Saturday, after 25 years, Fred Donovan of DeWitt officially will reach the end of his appointed mail route.

Since October 1987 - when the cost of a first-class postage stamp was just 22 cents - Donovan has been a full-time city letter carrier, walking eight miles a day delivering mail to 673 households.

It just so happens, he is retiring after putting in the same amount of time with the United States Postal service as did his father, Aronold, who worked as a rural mail carrier for the Bernard area.

Aronold retired in September 1990 after driving 85 miles a day and making 205 stops on his route that served 230 families.

Donovan says he didn't intend to follow in his father's footsteps - it just sort of worked out that way.

"My wife, Elvira, and I had been working at John Deere for almost 10 years," he relates. "Then, in 1986, the company went on a 6-month strike. I took the postal exam and in the summer of 1987 I got a call from (former DeWitt postmaster) Dan Gisel to work there and I talked it over with Elvira and decided to do it."

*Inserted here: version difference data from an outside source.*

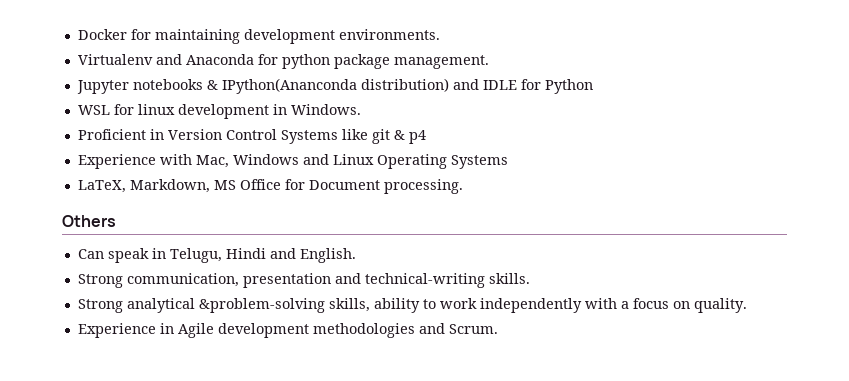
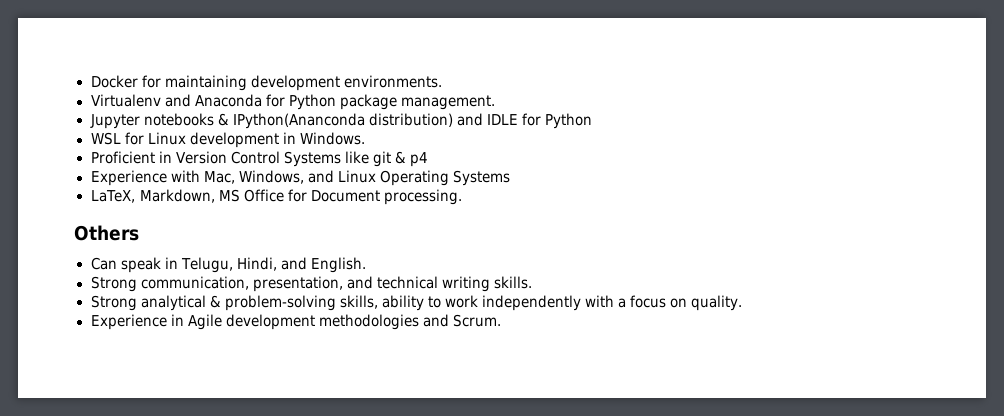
- Virtualenv and Anaconda for python package management.
+ Virtualenv and Anaconda for Python package management.
- WSL for linux development in Windows.
+ WSL for Linux development in Windows.
- Experience with Mac, Windows and Linux Operating Systems
+ Experience with Mac, Windows, and Linux Operating Systems
- Can speak in Telugu, Hindi and English.
+ Can speak in Telugu, Hindi, and English.
- Strong communication, presentation and technical-writing skills.
+ Strong communication, presentation, and technical writing skills.
- Strong analytical &problem-solving skills, ability to work independently with a focus on quality.
+ Strong analytical & problem-solving skills, ability to work independently with a focus on quality.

The soon-to-be 63-year-old says although it's been a good job and he's had great customers, the time has come to see what the next stage of his life has in store.

"I was 37 when I started," Donovan recalls. "I've enjoyed the job . . . I really have. Its just time for me to move on."

He'll take with him lots of memories, most of them fond but a few others he'd just as soon forget.

"I've had customers who have shown me gratitude during the holidays," Donovan shares. "I've also had a dog come at me through a picture window."

He even once was caught completely off guard by a tiny dog that leaped up and bit him on his behind.

Of course, there's the variety of weather conditions Donovan has endured to make sure his customers get their letters, postcards, bills and boxes on time.

Yet, all in all, Donovan has found his career with the postal service to be a satisfying one.

While residents no longer will see him hustling from house to house with a stack of mail in one hand and giving a friendly wave to passers-by with the other, Donovan will long be remembered for his years of devoted service.

"It really has been a good job," he says. "I enjoyed my customers. We'll see what comes next for me."